Big DREAMs require big chances, changes

The year was 1979; Santiago Flores was 5 years old.

Told to stay down and pretend he was sleeping, he and his mother and brother, in a station wagon, made it through the border checkpoint on the way to be with his dad in South Bend, Ind.

They were from the state of Zacatecas, Mexico, and, yes, they were undocumented immigrants going to meet their father working illegally in Middle America.

“Chago,” now 40, recalls clutching a Mexican flag as he went through the border, only to have it blown out of his hand and out the window of the station wagon.

A little too symbolic? Sure. But it happened, he said, and it would proudly be replaced by an American flag from that day forward.

Today, Chago is visuals editor and an award-winning photojournalist with the South Bend Tribune in the “home” town where he grew up.

Today, he is a U.S. citizen and has been since 2003, gaining legal temporary residency in 1986, when President Reagan signed the Immigration Reform and Control Act that granted amnesty and made citizenship possible for nearly 3 million undocumented immigrants living in the U.S.

Some saw the reform efforts under Reagan as a smokescreen that granted amnesty but never lived up to the promises of enhanced border security or pledges to crack down on employers who swelled the ranks of their workforces through illegal immigrants.

Yet for Chago and his family, it was a chance for a better life, and while not all of those granted amnesty became as successful as he and his three brothers — an auditor for the state of Indiana, a director of finance for a medical group and a factory worker — hundreds of thousands of men, women and children who met the criteria of the reform act are taxpaying, contributing members of society.

What’s to say others don’t deserve that same opportunity? Chago believes they do, if they meet the conditions, keep their noses clean and are at least given a shot.

“Immigrants are not the problem, as long as we are given the tools needed to succeed. We are not asking for anything special, just the chance to live freely in the land of the free and the home of the brave,” Flores said, who lives in suburban South Bend with his schoolteacher wife and their two teenage kids.

One can’t help but to make the connection to Chago’s story and the idea of giving tens of thousands of children and young adults their chance to become Americans.

And as we watch the citizens of Murrieta, its surrounding communities and the anti-immigration carpetbaggers traveling to take part in openly hostile protests over the hundreds of Central American children being bused their way, I wonder is there any compassion for them or the children here before that?

The Border Patrol national union line, appearing in reports across the Southwest, has been to say the Central American kids aren’t coming because of violent gangs, the possibility of murder, and for young girls, the threat of rape. Border Patrol unions out of San Diego and nationally — not here, to the local union’s credit — are saying the children are being lured by the DREAM Act and President Obama’s 2012 executive order enacting Deferred Action for Childhood Arrivals.

It appears that simply is not true. The idea has been perpetuated by an internal Border Patrol survey of detained children. Yet the methodology and results of the survey have been debunked by both United Nations surveys and academically controlled studies by doctoral candidates at San Diego State University.

In those cases, only a handful of children referred to deferred action, yet all referred to violence, gang recruitment, murder, rape or torture.

And what if they were drawn in by DACA, is that our government’s fault? Should our country be held responsible for the misinterpretation of the laws we pass or the orders that govern our policy? No; that’s on the governments of Central America and Mexico.

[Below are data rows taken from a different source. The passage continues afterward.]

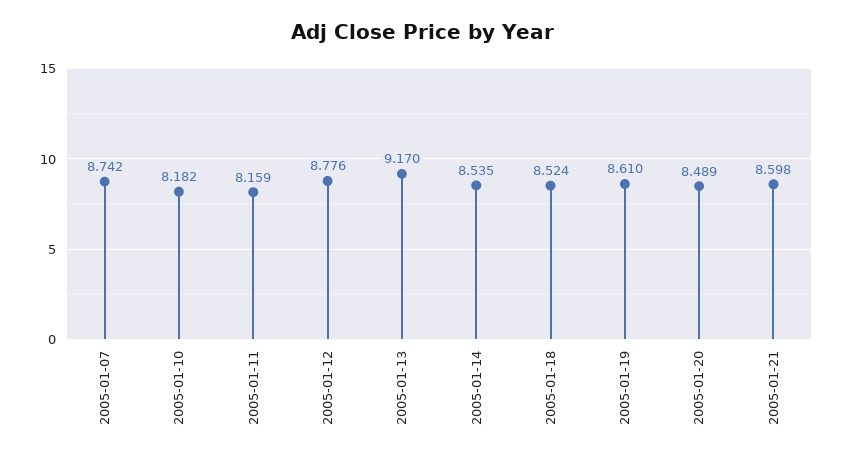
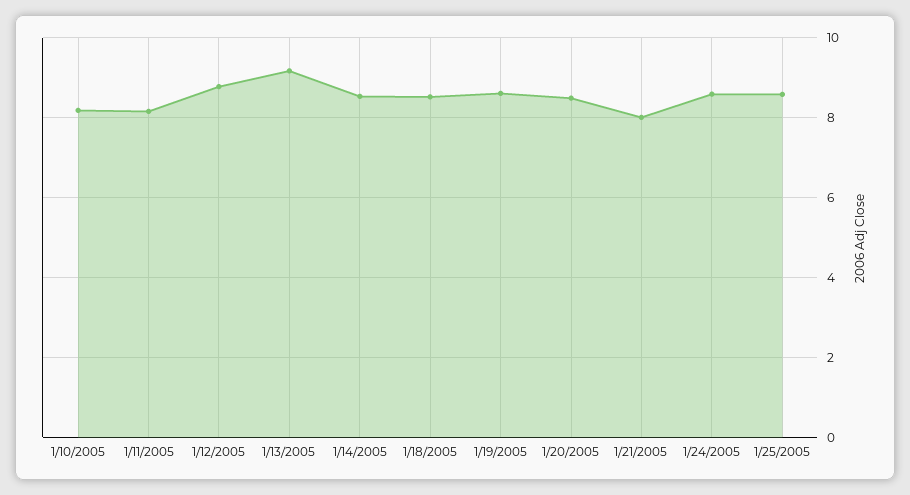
2005-01-07: 8.742 -> none
2005-01-21: 8.598 -> 8
1/24/2005: none -> 8.6
1/25/2005: none -> 8.6

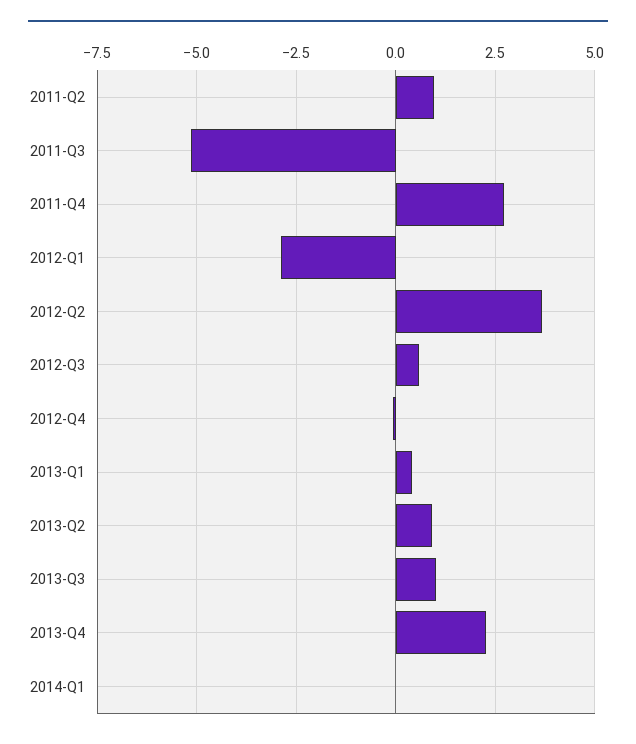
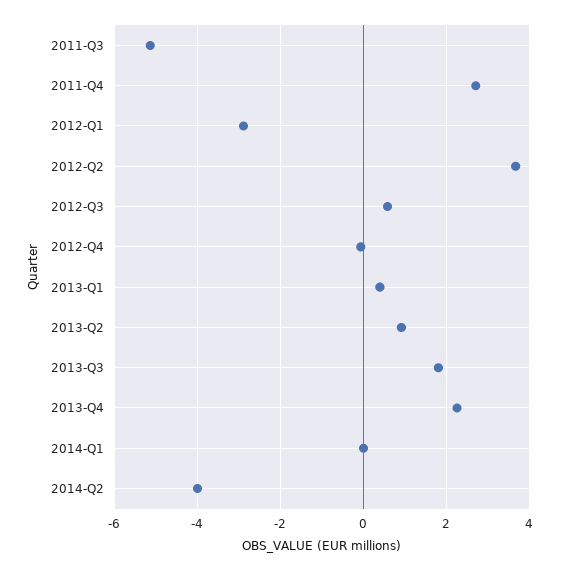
2011-Q2: 1 -> none
2013-Q3: 1 -> 1.8
2014-Q2: none -> -4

The DREAM Act does have merit and deserves to be passed, as DACA doesn’t come with a path to citizenship the way a fully envisioned DREAM Act would.

None of this helps the Central American children, but that doesn’t mean the children here now, who came prior to 16, who would meet the conditions for a chance at a life out in the open, would not be of great benefit to our nation. And it would simply be a compassionate thing to do.

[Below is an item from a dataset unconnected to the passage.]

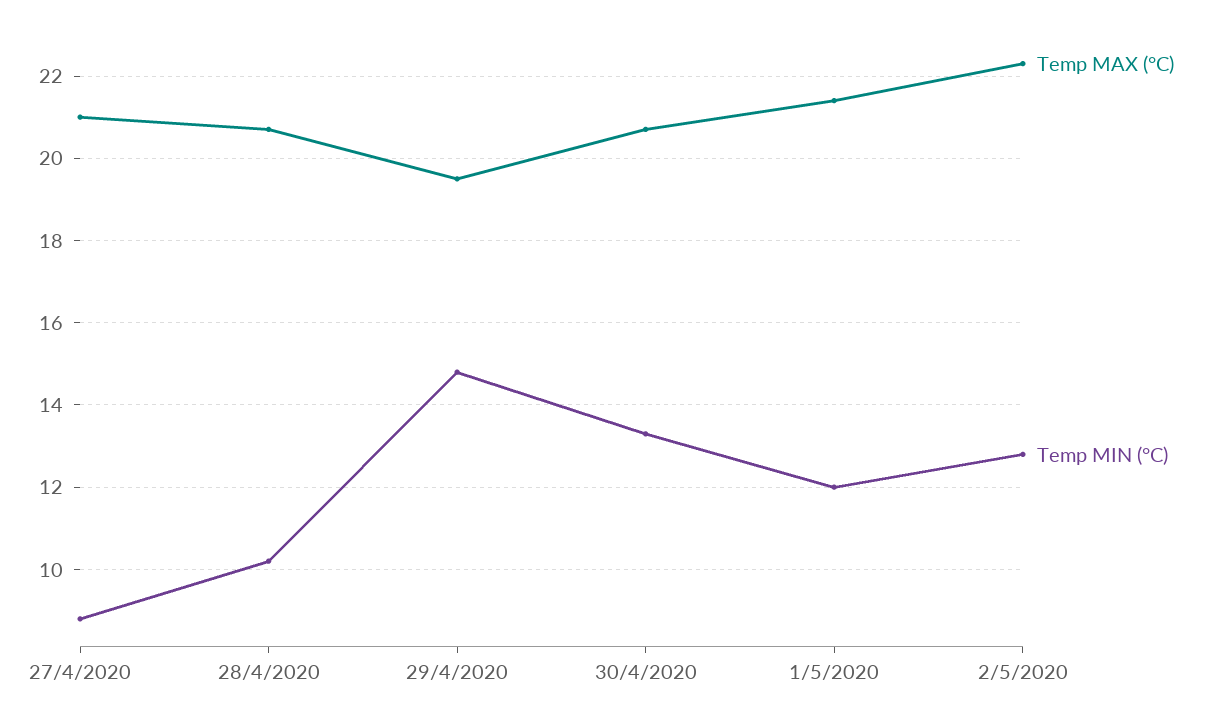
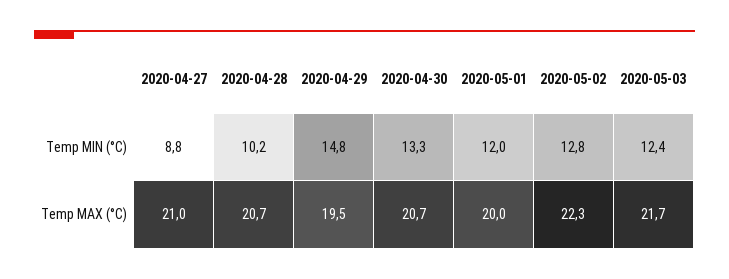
Temp MAX (°C), 1/5/2020: 21.5 -> 20
Temp MIN (°C), 2020-05-03: none -> 12.4
Temp MAX (°C), 2020-05-03: none -> 21.7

Something similar worked for Chago and his family. “The DREAM Act gives today’s kids a chance to live in the only country they’ve ever known.

“They have lived the life, they have survived and they prospered under very difficult conditions,” he said. “Things that many people, ordinary teens, take for granted are definitely treasured by the undocumented kids.”

This column first appeared in the Imperial Valley Press, July 11, 2014. Later reprinted in the Fort Wayne (Ind.) Gazette.